There was also an emphasis on physical activity. Besides the fact I was a little weak and a lot sore from surgery, there was a stress on staying healthy. I was lucky, though. I didn’t need physical therapy.
After the third week, I was allowed visitors twice a week for an hour each time. My parents came the first time, along with my brother, and that was hard. Syd came the second time, and that had been even harder.
Syd had told me that Tanner wanted to visit me. I wasn’t sure if I was ready for that, but I couldn’t avoid him forever. He hadn’t done anything wrong. For the most part, he’d done everything right, and I agreed to see him.
Tanner came on a Thursday afternoon, in the fifth week. Without makeup, I felt exposed as I waited for him in one of the visitation rooms. The whole makeup thing felt silly, but there was nothing between us now. Not even a layer of foundation. No pretenses.

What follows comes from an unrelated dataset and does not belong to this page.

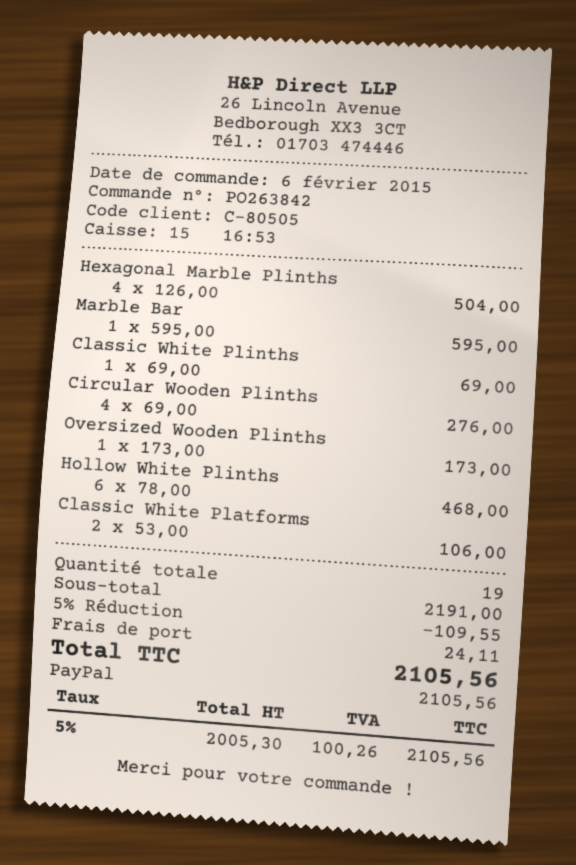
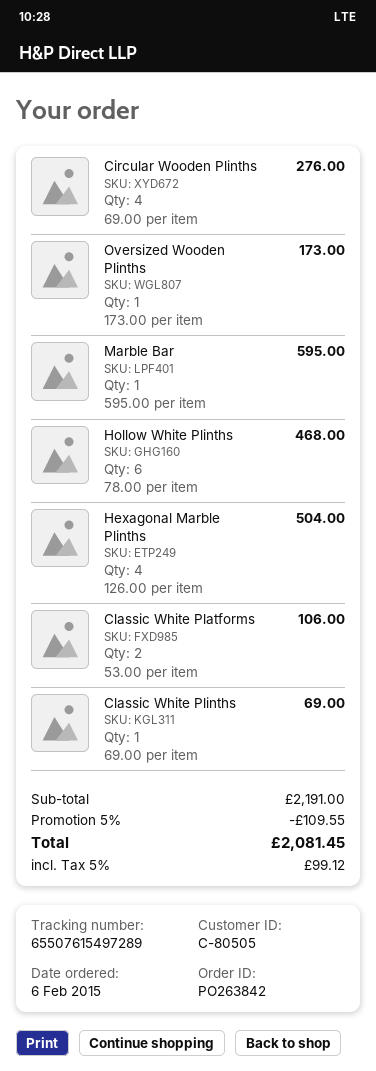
shipping: 24.11 -> none
tax: 5% = 100.26 -> 5% = 99.12
total: 2105.56 -> 2081.45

The room wasn’t bad. It had a couch and two chairs, a table in the corner, and it was painted a pretty robin-egg blue, but I figured the room was monitored. Made sense. No one who worked here wanted people passing drugs or something to the patients.
I’d been waiting for about five minutes when the door opened. I looked up and my tummy dropped as I saw him. Goodness, it felt like forever since I’d last seen him.
Tanner walked into the room and then stopped. The door shut behind him, and he didn’t move as he stared at me. His brown hair appeared freshly cut, buzzed on the sides, and his jaw bare of stubble. Those electric-blue eyes burned bright from behind a fringe of dark lashes. His striking face was pale. For a long moment, neither of us moved, and then I stood on shaky knees.
He came forward, his long-legged pace eating up the distance between us, and then I was in his arms. I let out a soft gasp as I squeezed my eyes shut as he held me close to his chest, and I soaked up the warmth of his body, breathed in the fresh clean scent of his cologne.
“I had no idea if I’d ever get to do this again,” he said, his voice gruff as his chin grazed the top of my head. “The last time I saw you…” He pulled back, sliding his hands to my arms. Despite everything, a tight shiver coiled down my spine. “I didn’t hurt you, did I? I wasn’t thinking—”
“No. I’m fine. Nothing really hurts anymore.” My gaze drifted to his and caught. I didn’t know what to say.